In another post I explained I did that painfull upgrade using Portmaster way (deleted everything after build a list of packages installed before I deleted them).

I also explained Portmaster was a dumb program: even with a completely cleaned system (no packages installed, everything deleted, just the list of packages installed before as an argument with the "-F" and "-f" swtiches) he was unable to complete the run without six or seven stops I had to resolve related with dependencies.

Well, after all this time consuming mess, everything was sorted out on my now 9.0-RELEASE jolly machine, but Dolphin unable to open what I said in the subject.

I had finally one hour to investigate the problem and I found... DUMB Portmaster didn't install some of the packages I passed him from the command line and never ever printed an error message.

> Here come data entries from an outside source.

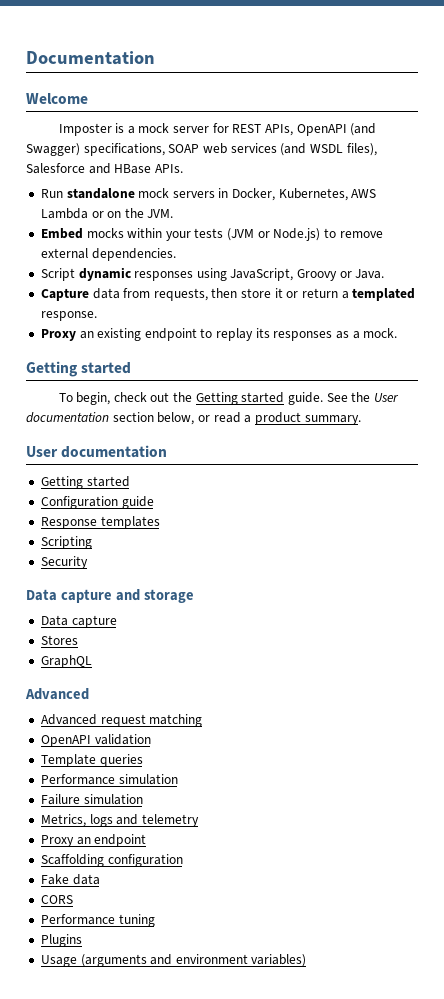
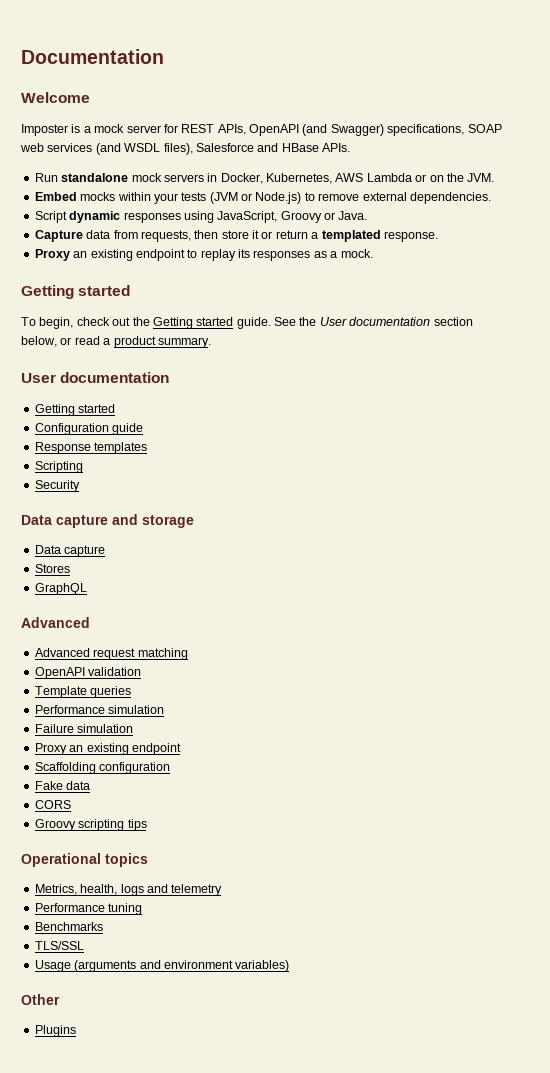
  Failure simulation
- Metrics, logs and telemetry
- Proxy an endpoint
+ Proxy an existing endpoint
+ Groovy scripting tips
+ Operational topics
+ Metrics, health, logs and telemetry
- Plugins
+ Benchmarks
+ TLS/SSL
+ Other
+ Plugins

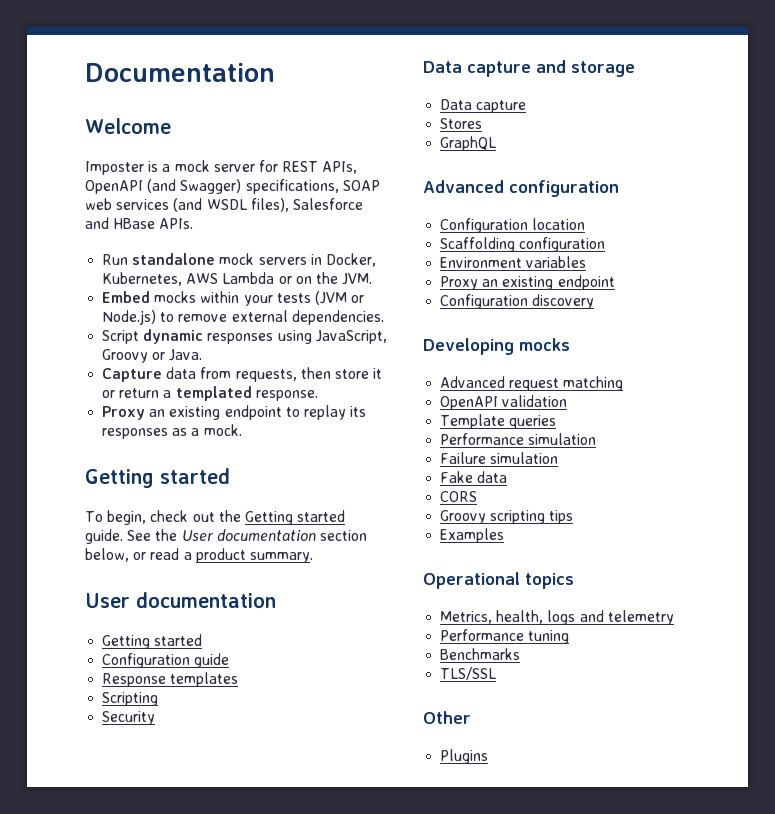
  GraphQL
- Advanced
+ Advanced configuration
+ Configuration location
+ Scaffolding configuration
+ Environment variables
+ Proxy an existing endpoint
+ Configuration discovery
+ Developing mocks
  Failure simulation
- Proxy an existing endpoint
- Scaffolding configuration
+ Examples
- Usage (arguments and environment variables)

Dumb FreeBSD package manager, dum build system.

So i found out one KDE package was not installed (it was before): Kde4-runtime. Installing it, fixed those problem.

Now, isn't it stupid FreeBSD do not have decent tool to install/maintain/update/upgrade packages?


----------



## gkontos (Jan 30, 2012)

For someone with your experience (FreeBSD user since 1994) and expertise, it was only a matter of days to come up with such a brilliant idea.


----------



## phoenix (Jan 30, 2012)

Reading /usr/ports/UPDATING before beginning would have shown you the error of your ways.  Several KDE4 ports changed name, and files changed between ports, so just reinstalling the existing ports would not install all the new stuff.

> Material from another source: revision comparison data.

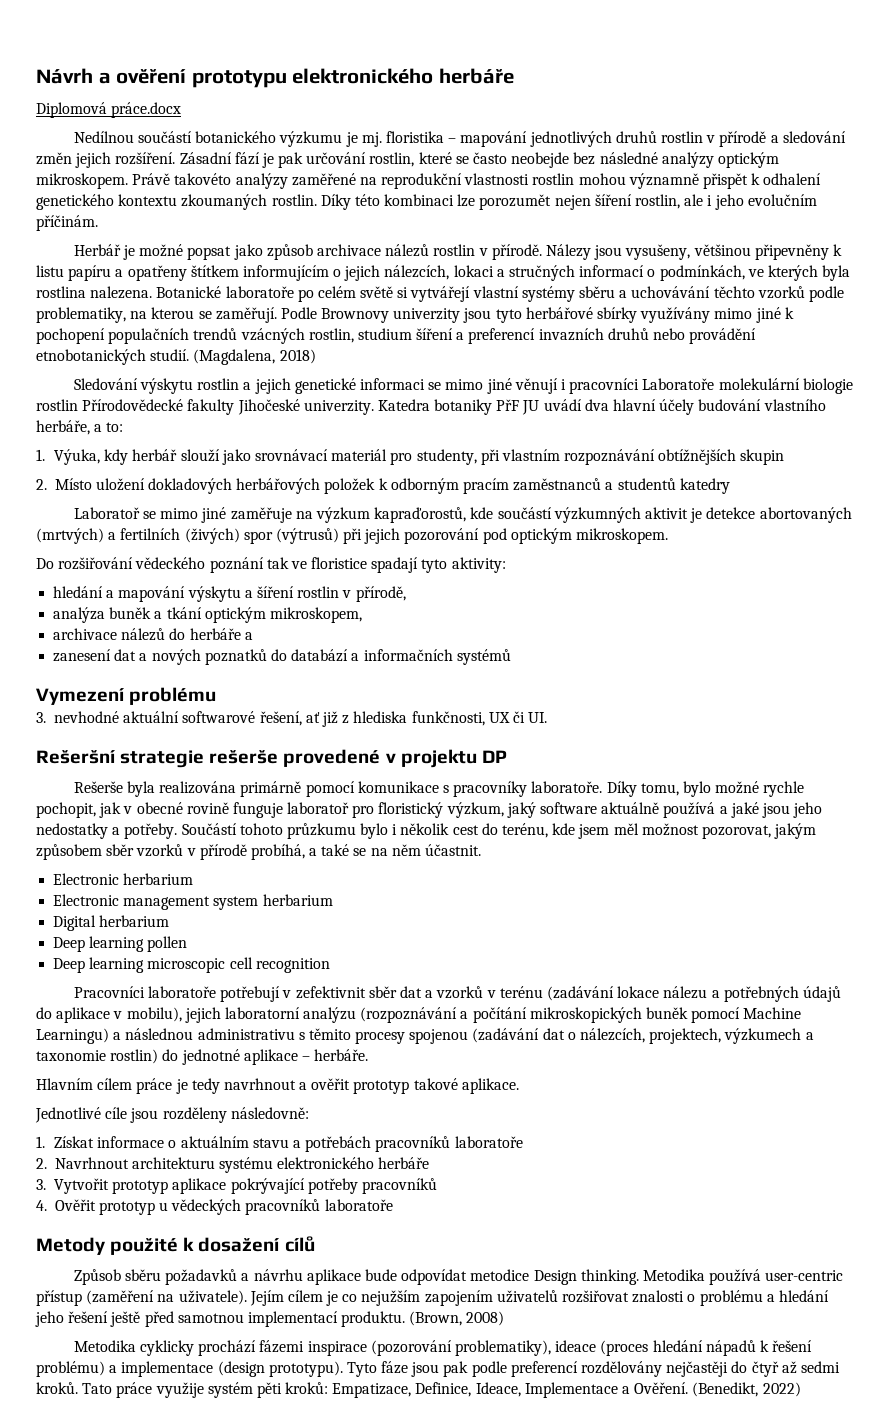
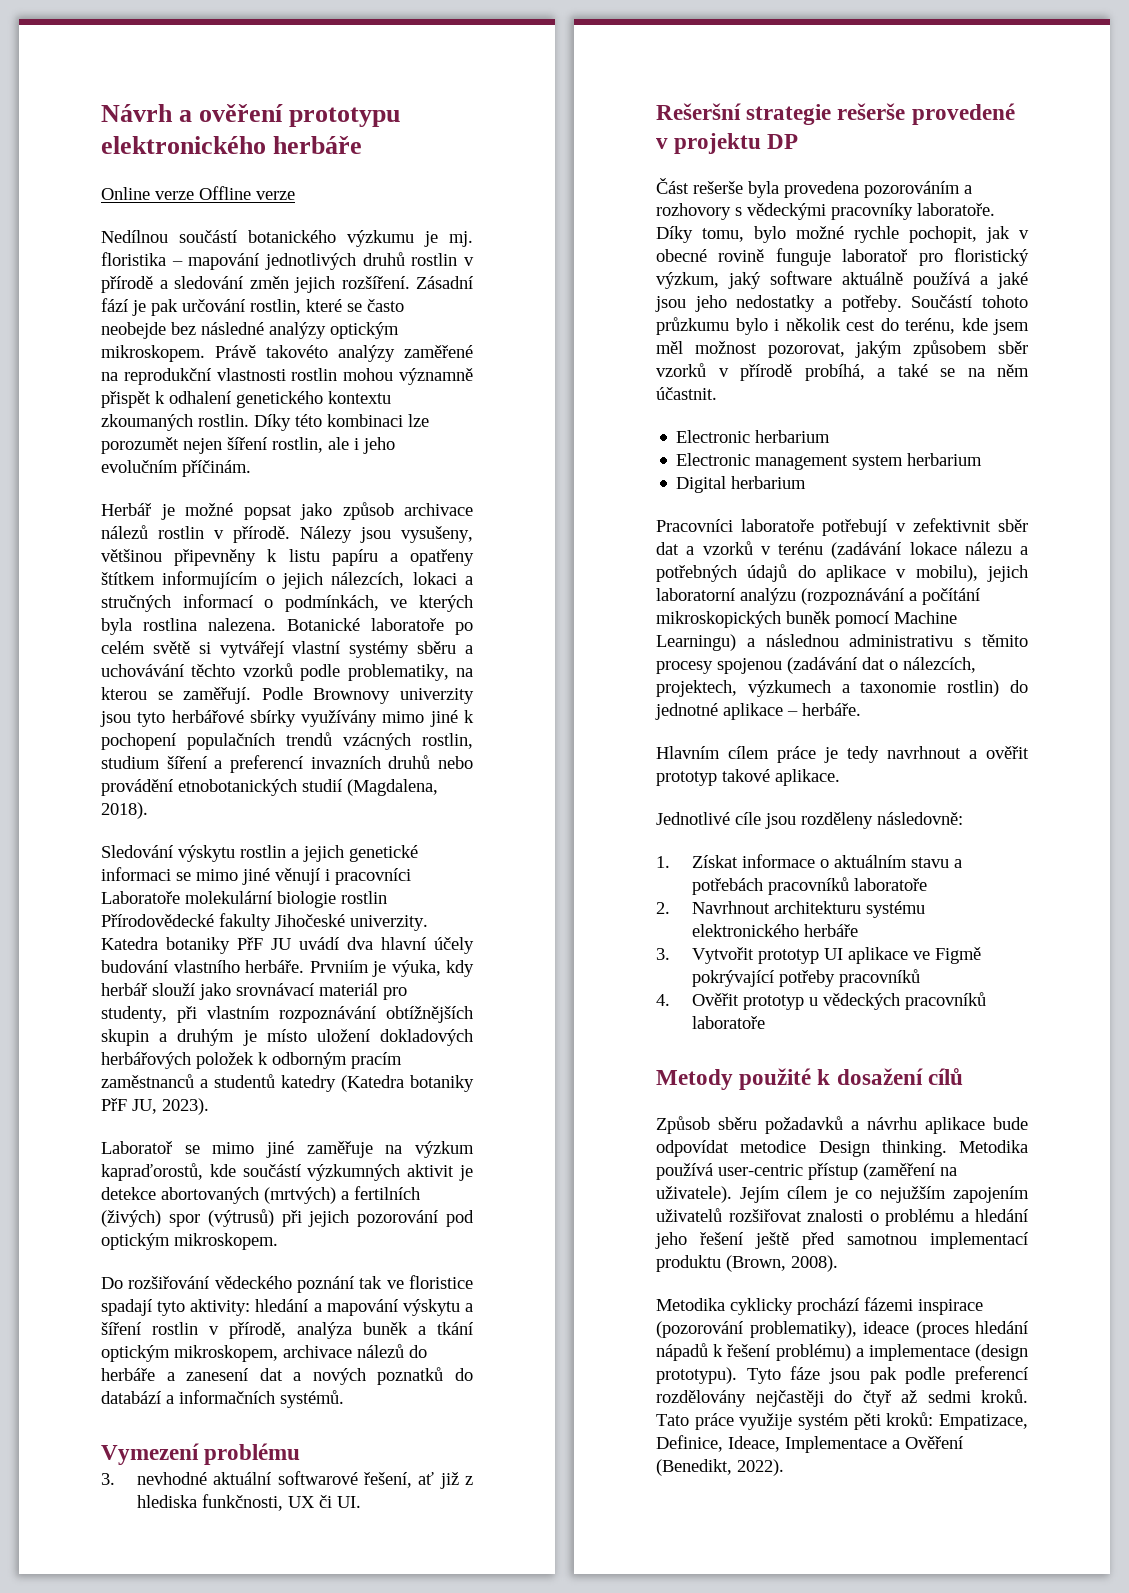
- Diplomová práce.docx
+ Online verze Offline verze
- Podle Brownovy univerzity jsou tyto herbářové sbírky využívány mimo jiné k pochopení populačních trendů vzácných rostlin, studium šíření a preferencí invazních druhů nebo provádění etnobotanických studií. (Magdalena, 2018)
+ Podle Brownovy univerzity jsou tyto herbářové sbírky využívány mimo jiné k pochopení populačních trendů vzácných rostlin, studium šíření a preferencí invazních druhů nebo provádění etnobotanických studií (Magdalena, 2018).
- Katedra botaniky PřF JU uvádí dva hlavní účely budování vlastního herbáře, a to:
- 1. Výuka, kdy herbář slouží jako srovnávací materiál pro studenty, při vlastním rozpoznávání obtížnějších skupin
- 2. Místo uložení dokladových herbářových položek k odborným pracím zaměstnanců a studentů katedry
+ Katedra botaniky PřF JU uvádí dva hlavní účely budování vlastního herbáře. Prvniím je výuka, kdy herbář slouží jako srovnávací materiál pro studenty, při vlastním rozpoznávání obtížnějších skupin a druhým je místo uložení dokladových herbářových položek k odborným pracím zaměstnanců a studentů katedry (Katedra botaniky PřF JU, 2023).
- Do rozšiřování vědeckého poznání tak ve floristice spadají tyto aktivity:
- hledání a mapování výskytu a šíření rostlin v přírodě,
- analýza buněk a tkání optickým mikroskopem,
- archivace nálezů do herbáře a
- zanesení dat a nových poznatků do databází a informačních systémů
+ Do rozšiřování vědeckého poznání tak ve floristice spadají tyto aktivity: hledání a mapování výskytu a šíření rostlin v přírodě, analýza buněk a tkání optickým mikroskopem, archivace nálezů do herbáře a zanesení dat a nových poznatků do databází a informačních systémů.
- Rešerše byla realizována primárně pomocí komunikace s pracovníky laboratoře.
+ Část rešerše byla provedena pozorováním a rozhovory s vědeckými pracovníky laboratoře.
- Deep learning pollen
- Deep learning microscopic cell recognition
- 3. Vytvořit prototyp aplikace pokrývající potřeby pracovníků
+ 3. Vytvořit prototyp UI aplikace ve Figmě pokrývající potřeby pracovníků
- Jejím cílem je co nejužším zapojením uživatelů rozšiřovat znalosti o problému a hledání jeho řešení ještě před samotnou implementací produktu. (Brown, 2008)
+ Jejím cílem je co nejužším zapojením uživatelů rozšiřovat znalosti o problému a hledání jeho řešení ještě před samotnou implementací produktu (Brown, 2008).
- Tato práce využije systém pěti kroků: Empatizace, Definice, Ideace, Implementace a Ověření. (Benedikt, 2022)
+ Tato práce využije systém pěti kroků: Empatizace, Definice, Ideace, Implementace a Ověření (Benedikt, 2022).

IOW, it's not a failing of portmaster, as portmaster did exactly what you told it to (reinstall the ports you had installed previously).  It was user error for not telling it to install the new ports.

PEBCAK

And, since you seem to want to harp on non-stop about this issue, perhaps you should join the beta test for ports-mgmt/pkgng, which allows you to do everything with binary packages.


----------



## gkontos (Jan 30, 2012)

Link: http://wiki.freebsd.org/pkgng

Just in case piggy missed it.


----------